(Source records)

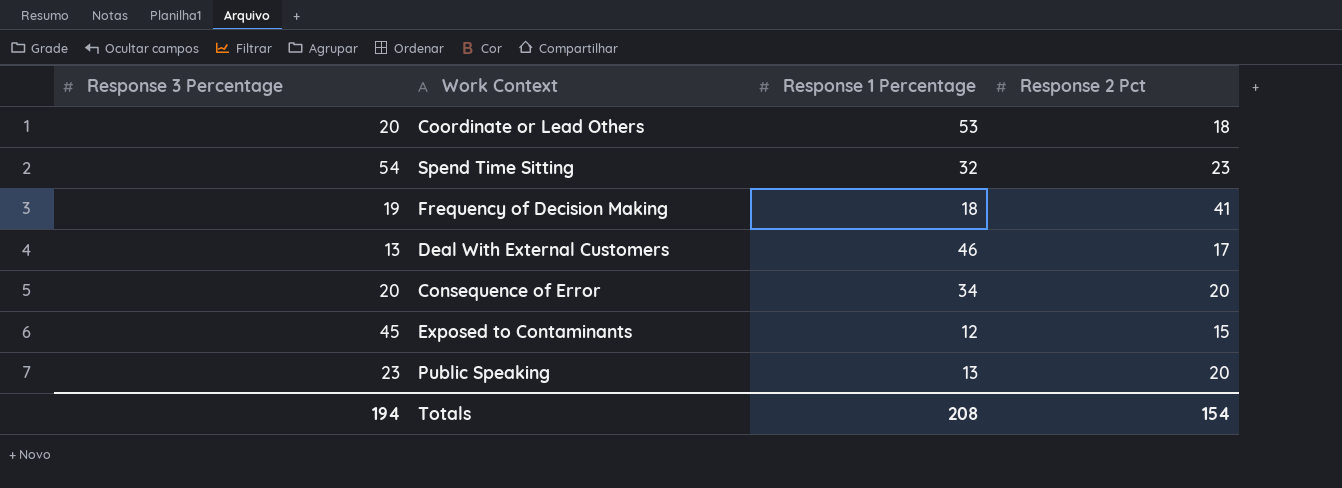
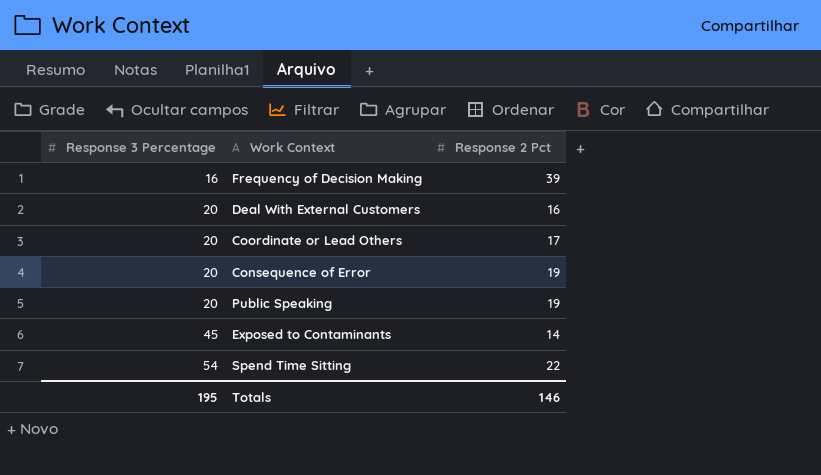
row order: none -> Response 3 Percentage ascending
column Response 1 Percentage | position: 3 -> none
Frequency of Decision Making | Response 3 Percentage: 19 -> 16
Frequency of Decision Making | Response 2 Pct: 41 -> 39
Deal With External Customers | Response 3 Percentage: 13 -> 20
Deal With External Customers | Response 2 Pct: 17 -> 16
Coordinate or Lead Others | Response 2 Pct: 18 -> 17
Consequence of Error | Response 2 Pct: 20 -> 19
Public Speaking | Response 3 Percentage: 23 -> 20
Public Speaking | Response 2 Pct: 20 -> 19
Exposed to Contaminants | Response 2 Pct: 15 -> 14
Spend Time Sitting | Response 2 Pct: 23 -> 22
Totals | Response 3 Percentage: 194 -> 195
Totals | Response 2 Pct: 154 -> 146

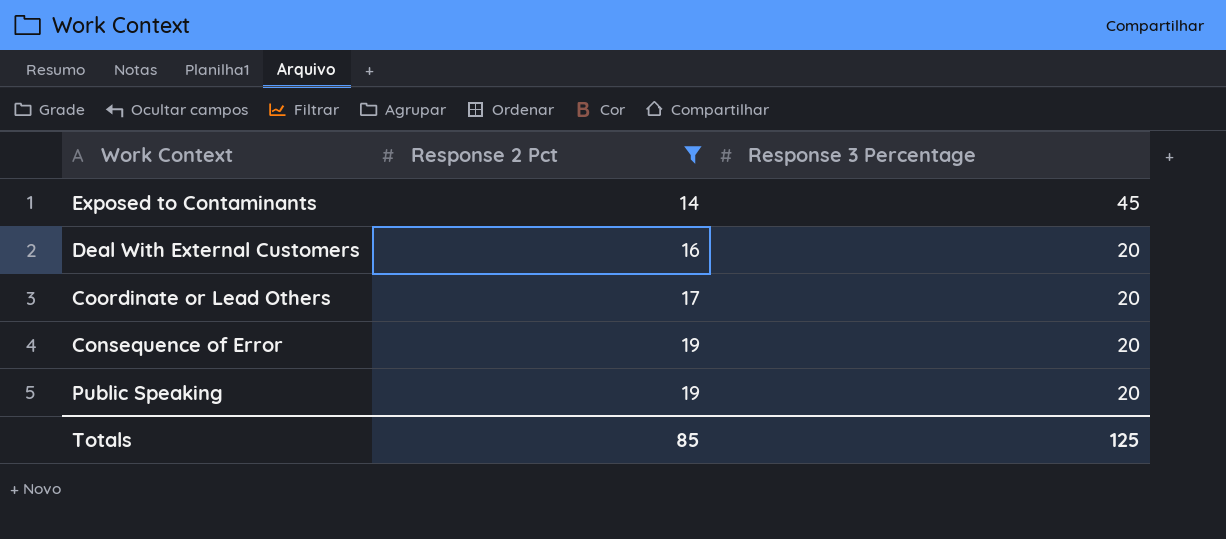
filter: none -> Response 2 Pct <= 19
row order: Response 3 Percentage ascending -> Response 2 Pct ascending
column Response 3 Percentage | position: 1 -> 3
Totals | Response 2 Pct: 146 -> 85
Totals | Response 3 Percentage: 195 -> 125

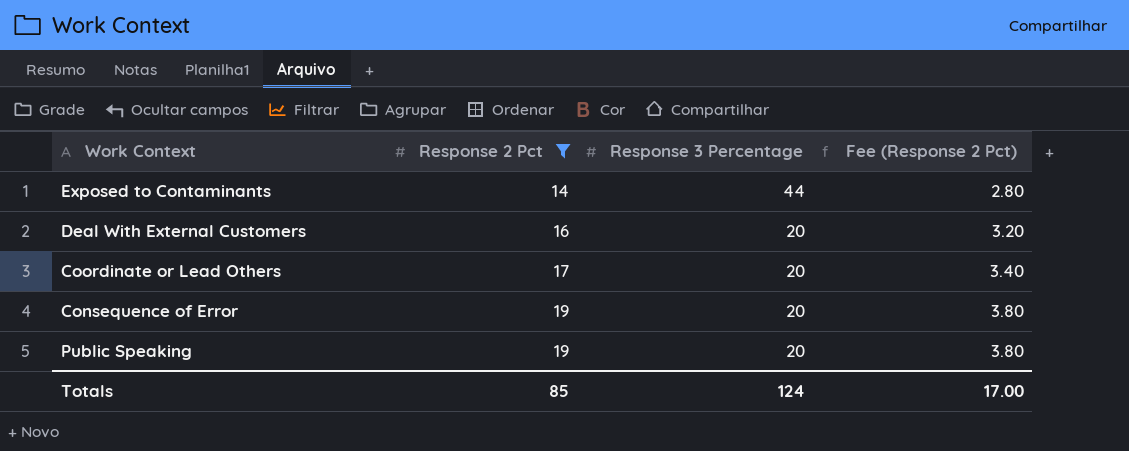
column Fee (Response 2 Pct) | formula: none -> [Response 2 Pct] * 0.2
Exposed to Contaminants | Response 3 Percentage: 45 -> 44
Totals | Response 3 Percentage: 125 -> 124

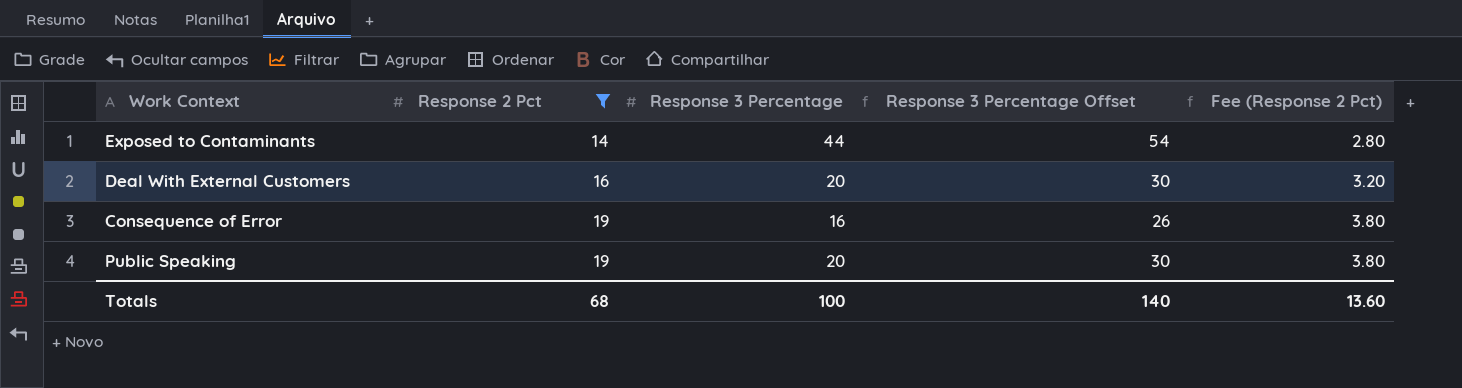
column Response 3 Percentage Offset | formula: none -> [Response 3 Percentage] + 10
row Coordinate or Lead Others: 17 | 20 | 3.40 -> none
Consequence of Error | Response 3 Percentage: 20 -> 16
Totals | Response 2 Pct: 85 -> 68
Totals | Response 3 Percentage: 124 -> 100
Totals | Fee (Response 2 Pct): 17.00 -> 13.60

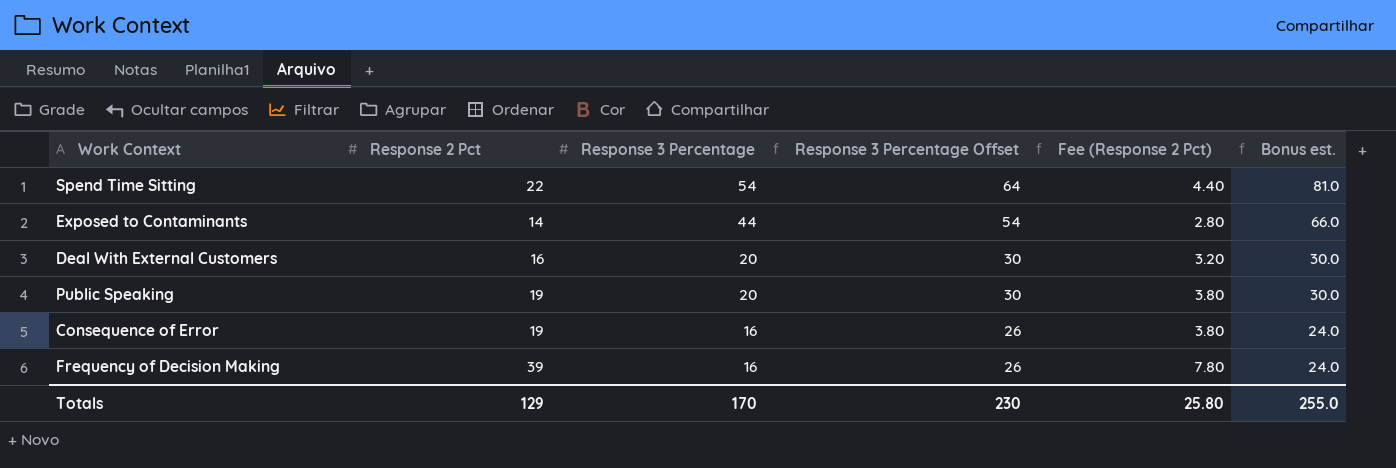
filter: Response 2 Pct <= 19 -> none
row order: Response 2 Pct ascending -> Response 3 Percentage descending
column Bonus est. | formula: none -> [Response 3 Percentage] * 1.5
Totals | Response 2 Pct: 68 -> 129
Totals | Response 3 Percentage: 100 -> 170
Totals | Response 3 Percentage Offset: 140 -> 230
Totals | Fee (Response 2 Pct): 13.60 -> 25.80

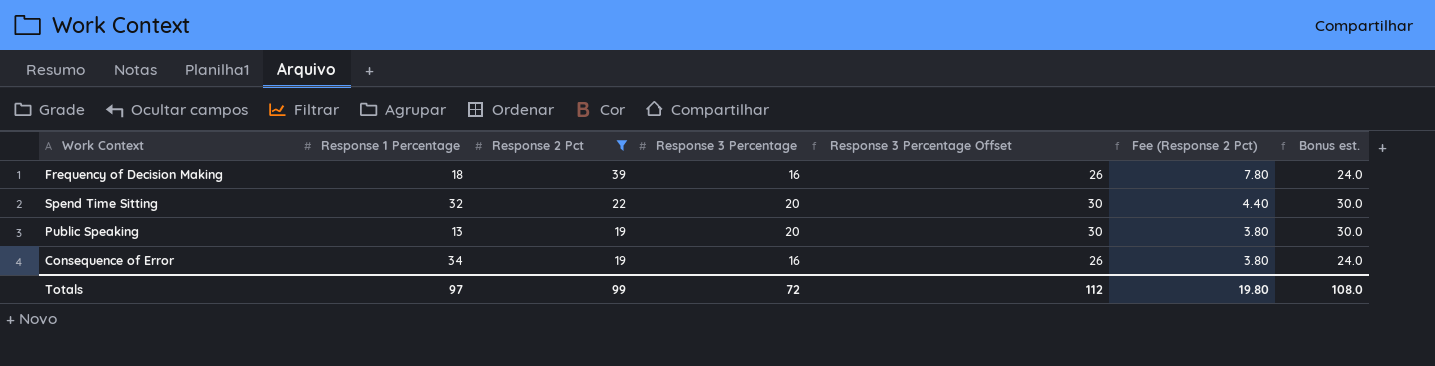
filter: none -> Response 2 Pct >= 19
row order: Response 3 Percentage descending -> Response 2 Pct descending
column Response 1 Percentage | position: none -> 2
Spend Time Sitting | Response 3 Percentage: 54 -> 20
Spend Time Sitting | Response 3 Percentage Offset: 64 -> 30
Spend Time Sitting | Bonus est.: 81.0 -> 30.0
Totals | Response 2 Pct: 129 -> 99
Totals | Response 3 Percentage: 170 -> 72
Totals | Response 3 Percentage Offset: 230 -> 112
Totals | Fee (Response 2 Pct): 25.80 -> 19.80
Totals | Bonus est.: 255.0 -> 108.0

§ **Exercise brief**: Reproduce, exactly and only, the lines of the records above starting at the line with "Deal With External Customers | Response 2" and ending at the line with "column Fee (Response", both included. Leave every picture out.

§ **Solution to the exercise**:
Deal With External Customers | Response 2 Pct: 17 -> 16
Coordinate or Lead Others | Response 2 Pct: 18 -> 17
Consequence of Error | Response 2 Pct: 20 -> 19
Public Speaking | Response 3 Percentage: 23 -> 20
Public Speaking | Response 2 Pct: 20 -> 19
Exposed to Contaminants | Response 2 Pct: 15 -> 14
Spend Time Sitting | Response 2 Pct: 23 -> 22
Totals | Response 3 Percentage: 194 -> 195
Totals | Response 2 Pct: 154 -> 146

filter: none -> Response 2 Pct <= 19
row order: Response 3 Percentage ascending -> Response 2 Pct ascending
column Response 3 Percentage | position: 1 -> 3
Totals | Response 2 Pct: 146 -> 85
Totals | Response 3 Percentage: 195 -> 125

column Fee (Response 2 Pct) | formula: none -> [Response 2 Pct] * 0.2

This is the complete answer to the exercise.